Whether you only have carry-on baggage or choose to check your luggage, you should plan ahead for the flight. Kim likes to keep the space under the seat clear for her feet, which means she only has a few necessities in the seat pocket. (This is another reason it’s good for her to have an aisle seat: If she needs something else, she can stand up and get it out of the overhead compartment.)
I, on the other hand, don’t mind having a small bag under the seat. Sure, I have to cram my feet in around it, but this also gives me access to more options. I have my iPad handy (for movies and games and music), a book or two, and some writing tools. I even have my laptop under the seat in case I get ambitious. (Believe it or not, I’m most productive on long flights. I write like a mad man!)
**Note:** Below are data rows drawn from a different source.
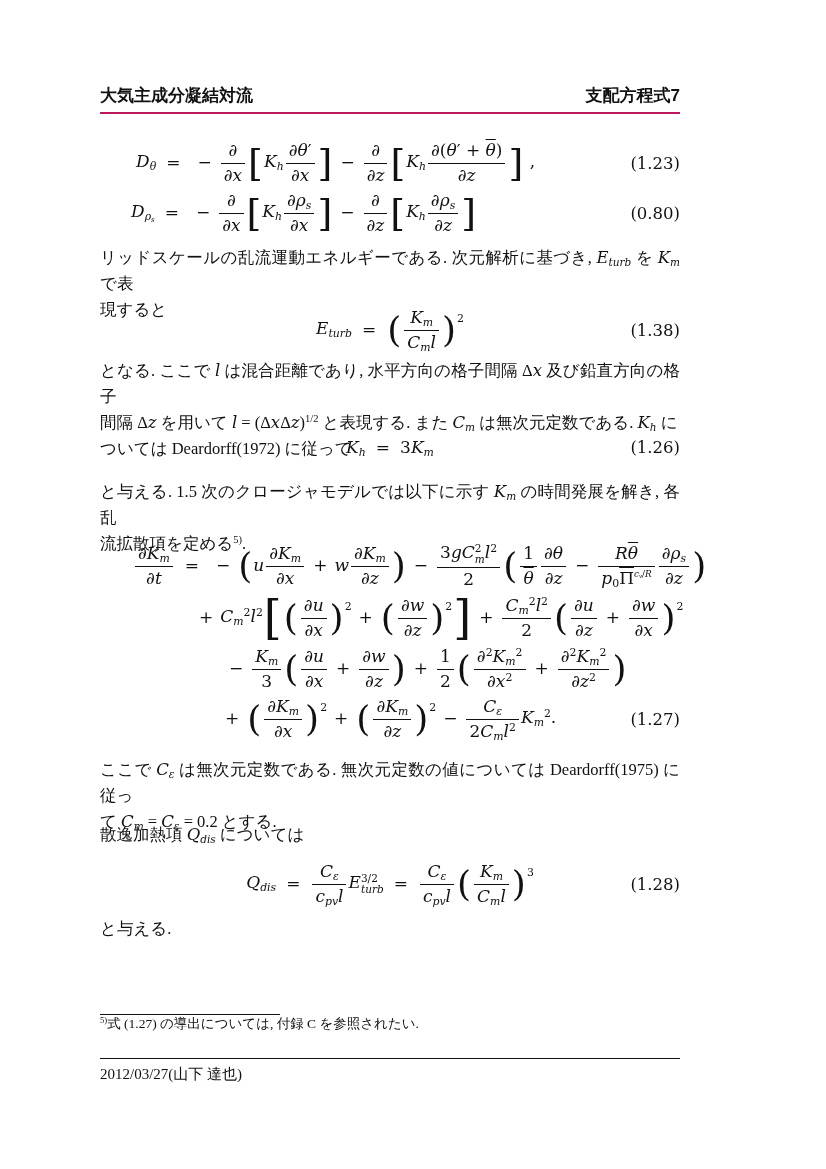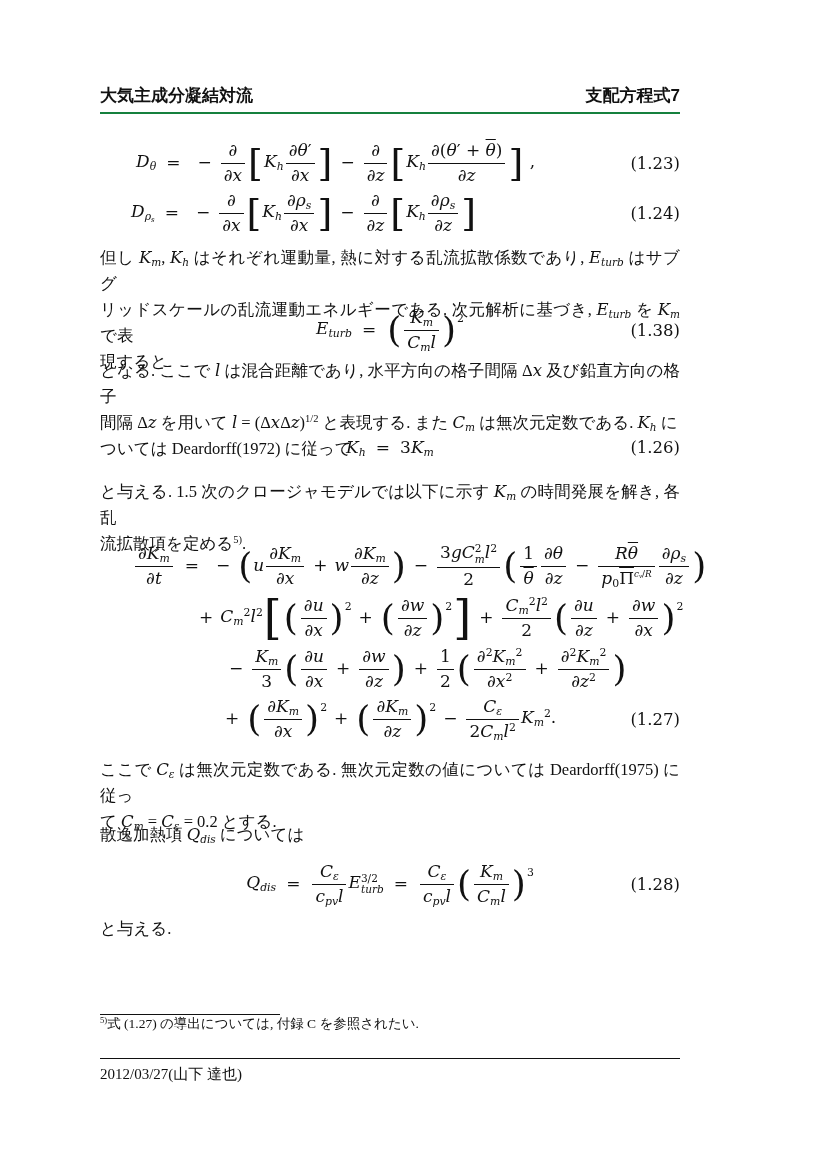"大気主成分凝結対流" .header { border-bottom: 2px solid #15803d -> 2px solid #be185d }
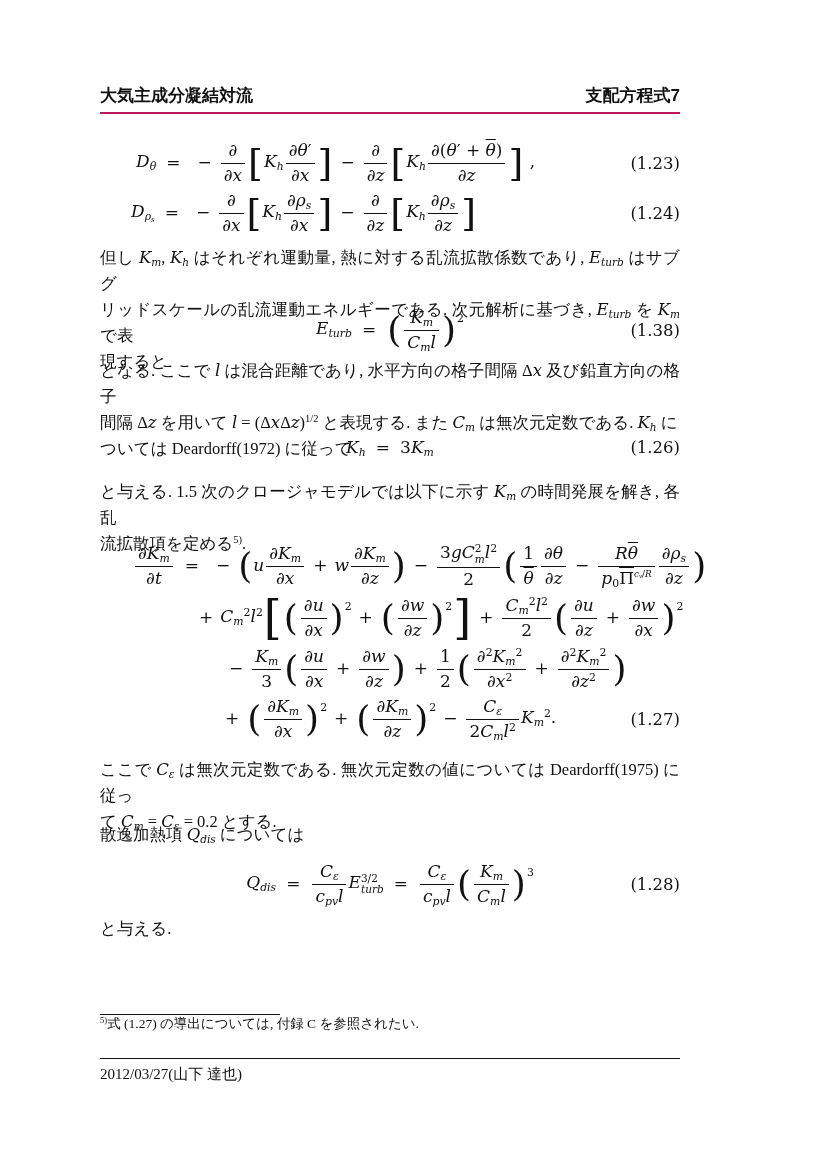"(1.24)" div.eqnum { text: 1.24 -> 0.80 }
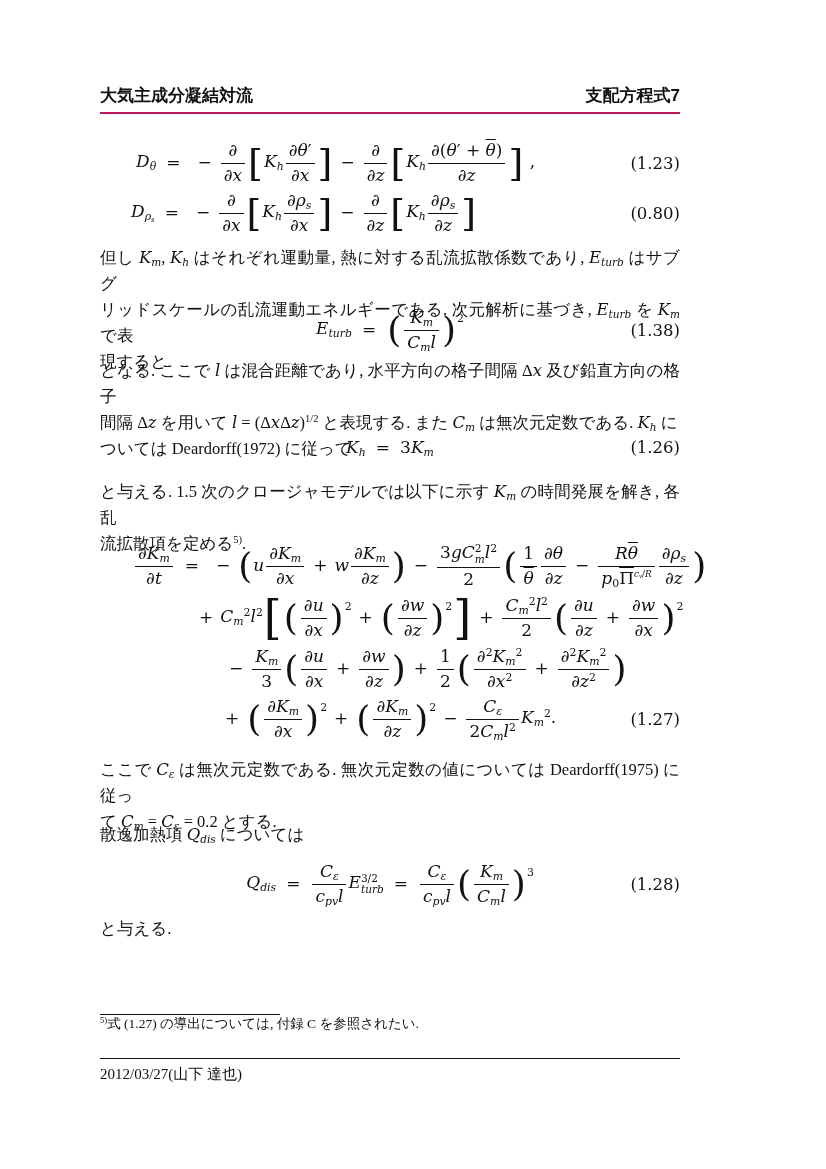"但し Km, Kh はそれぞれ運動量, 熱に対する乱流拡散係数であり," div { html: <div>但し <i>K</i><sub><i>m</i></sub>, <i>K</i><sub><i>h</i></sub> はそれぞれ運動量, 熱に対する乱流拡散係数であり, <i>E</i><sub><i>turb</i></sub> はサブグ</div> -> none }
Be ready for each step of the journey. You know you’re going to have to take your shoes off at security, so don’t wear complicated lace-up boots. Wear something that slips off. (Slip-off shoes come in handy again on the plane; you can easily put them on and off while seated.)
Also, you know you’ll need access to your passport and other travel documents, so keep them handy. I’m always baffled by the folks who have to search for their boarding pass or who have to spend two minutes getting things ready at the security checkpoint. Why is it a surprise that you need those things?
Maintain an itinerary
I shared this final tip in my travel packing article, but it’s worth mentioning again. I’ve learned that for a long trip, it’s vital to have a written itinerary. This document becomes the organizational backbone of the entire journey.
At the moment I start planning my trip, I create a text document (although you might prefer a spreadsheet). To start, I include my passport info and my frequent-flyer numbers. As I make my plans, every scrap of info gets placed in the itinerary.
- When I book my flights, I put the flight numbers, the schedules, the confirmation codes, and everything else into the itinerary. (I’ve developed a standard format for this info.)
- When I book my hotels, I put the address, phone number, confirmation codes, and other bits of info into the itinerary.
- When I book a tour or a shuttle, that info goes here too.
Here’s an example of my actual itinerary for our trip to Ecuador last fall:
This document is so important that I carry two printed copies with me. One lives in my pocket at all times and becomes very worn by the end of a long trip. The other lives in the document kit with the passport and my other vital info. Plus I store a digital copy in Dropbox so that I can access it from anywhere in the world.
Yesterday, I had lunch with my friend and mentor Tim Clark. Tim travels a lot for work, making regular flights to Europe and Asia. I asked him for his thoughts on making overseas trips more bearable. He said:
- Stay hydrated — but don’t eat much. If you don’t drink enough water, you can end up miserable, but the same is true if you eat normal meals. Remember that you’re not being active. You’re essentially in a resting position for eight or twelve or eighteen hours. Eat lightly.
- Get up regularly and move around. I don’t do this, and I suffer for it. When I get off the plane, I’m cramped and fatigued. Folks like Tim make a point of moving around and stretching at regular intervals.
- To avoid jetlag, stay up until normal bedtime at your destination. Resist the urge to take a nap. It may also help to get on your new meal schedule as soon as possible.
What about you? Can you offer any advice to Lane about how to survive long flights? Do you have any tips or tricks for coping with the cramped spaces or avoiding jetlag? (I’ve never been able to beat jetlag, so can’t offer any advice there.) And if you have any good travel stories, we’d love to hear them.